While he is speaking, the camera continues to spend an inordinate amount of time studying the man’s features: his dark eyes, his pursed lips, his foreign accent, his distressed tone, and his obvious discomfort at having to beg for a favor from the dreaded Don Vito Corleone. The man telling his tale of woe is the sorrowful undertaker Bonasera (Salvatore Corsitto), who informs Don Corleone of how his beloved daughter was attacked and nearly raped by two young men, one of whom was her boyfriend. “She resisted. She kept her honor,” he exclaims, his eyes glowing with pride, but, as Bonasera then reveals, “they beat her like an animal.” He starts to weep.

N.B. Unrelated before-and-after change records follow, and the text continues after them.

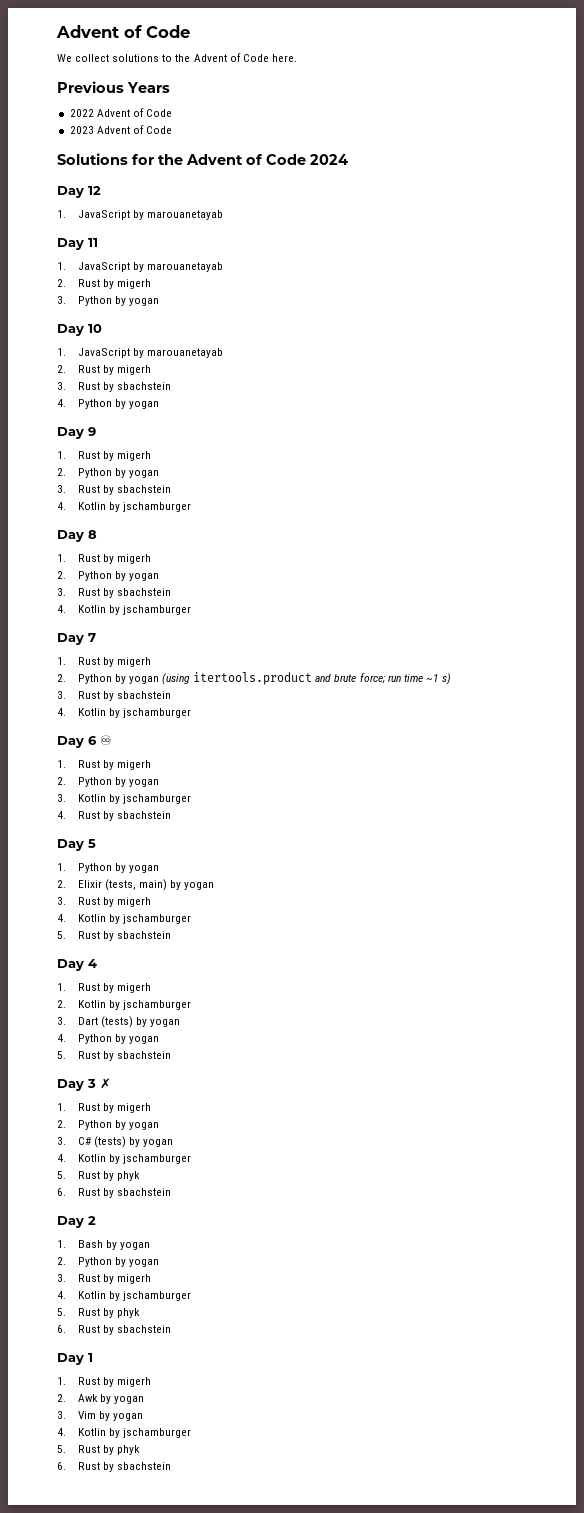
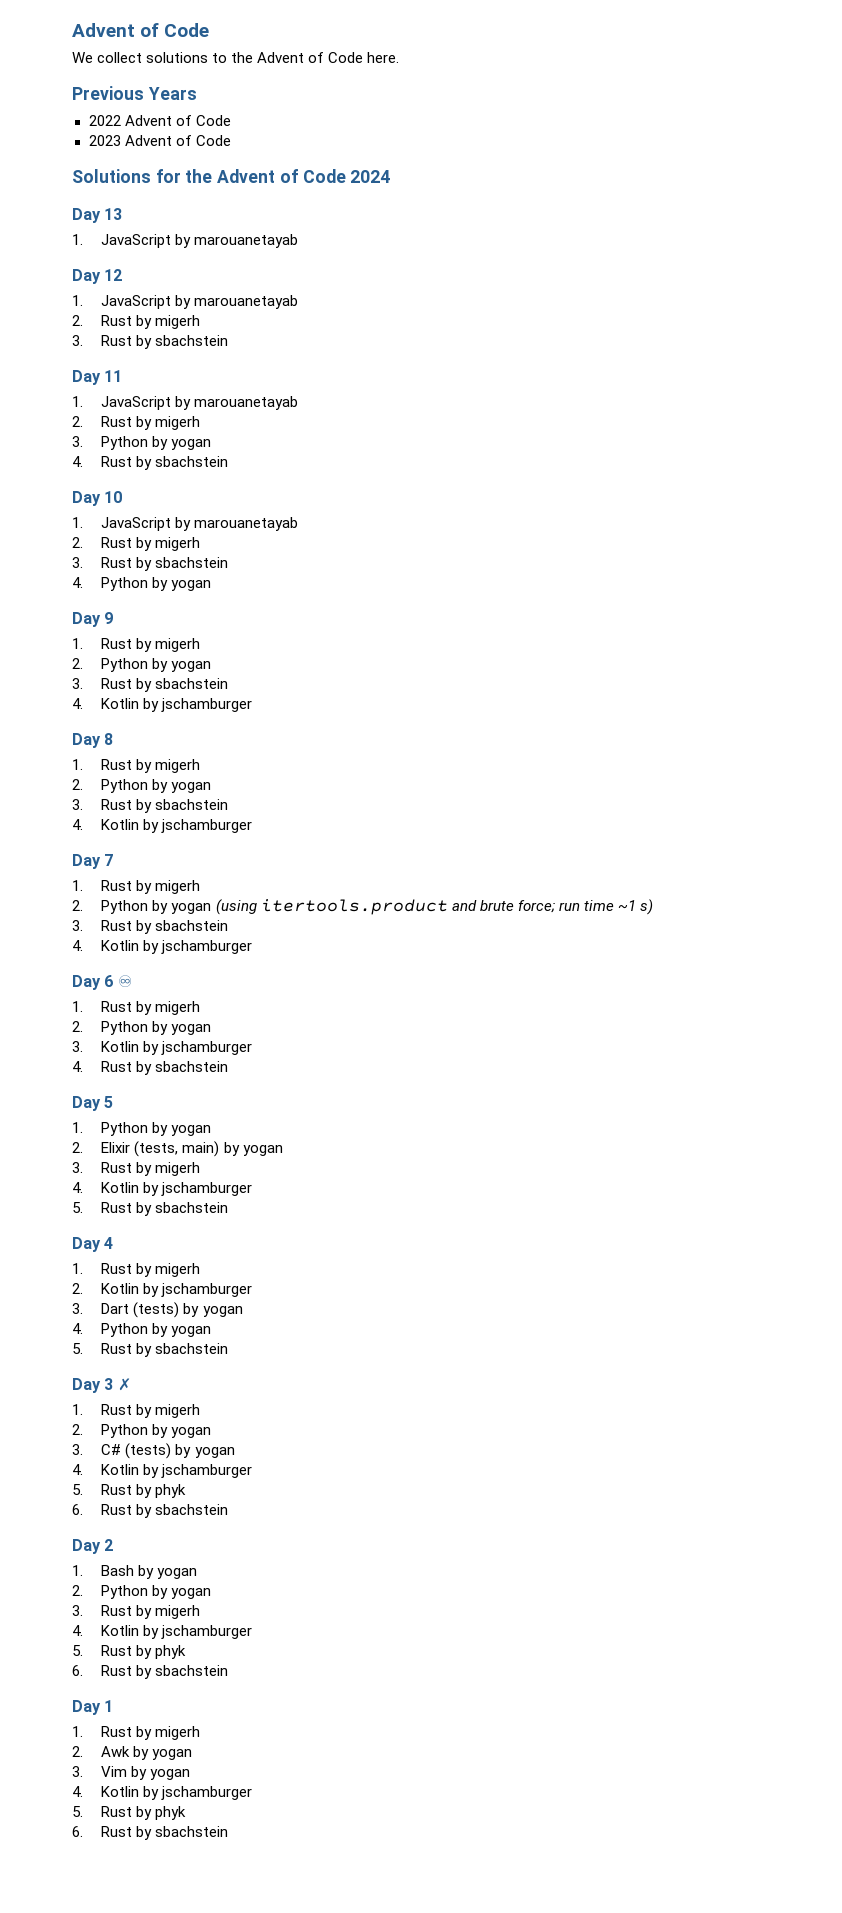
+ Day 13
+ 1. JavaScript by marouanetayab
  Day 12
  1. JavaScript by marouanetayab
+ 2. Rust by migerh
+ 3. Rust by sbachstein
  3. Python by yogan
+ 4. Rust by sbachstein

Seconds later, with the camera pulling back, the blurred, shadowy form of a figure is seen at left. The figure signals with his right hand for one of the listeners in the room to provide the undertaker with some refreshment. Continuing to pull back, the camera now shows Bonasera in his chair growing smaller and smaller before our eyes, while the figure at left starts to take shape behind a desk, looming larger and larger in comparison.
And so begins one of the most influential Hollywood films of the seventies, with the cautiously chosen words of the undertaker Amerigo Bonasera making a desperate plea for justice in Don Corleone’s inner sanctum. This scene, so memorable in its outcome and so carefully constructed and paced by the actors and crew, sets the stage for what is to come. It broadcasts the undisputed fact of the godfather’s hold on men, only to see that hold slip away and deteriorate with the unraveling his realm by others.
Francis Ford Coppola’s directing career took off like a rocket as a result of this film’s unprecedented popularity and success. It made him and Paramount Pictures a bigger fortune than either of them could ever have imagined. Mario Puzo’s pulp novel The Godfather – not exactly high art or intellectually challenging as great literature – came to passionate life in Coppola’s now-classic depiction of the Sicilian-American underworld (we know what he meant, even though the word “Mafia” is never uttered).
Postwar America is the setting for this violent tale of Don Corleone, the godfather of the title, who lords it over his crime syndicate as one of the heads of the five New York “families.” Gambling, prostitution, murder incorporated, judges in their hip pockets, and nefarious bribery schemes are the syndicate’s life blood. The men who work for this syndicate are bound to each other by their adherence to a code of honor. But incredibly, the godfather refuses to dabble in illegal drugs, which makes Don Corleone out to be a beggar among thieves. His unequivocal stand against dope dealing lands him and his family in hot water with the opposing forces longing to take over his territory. And honor to a code, as we learn in the end, can both be adhered to or not.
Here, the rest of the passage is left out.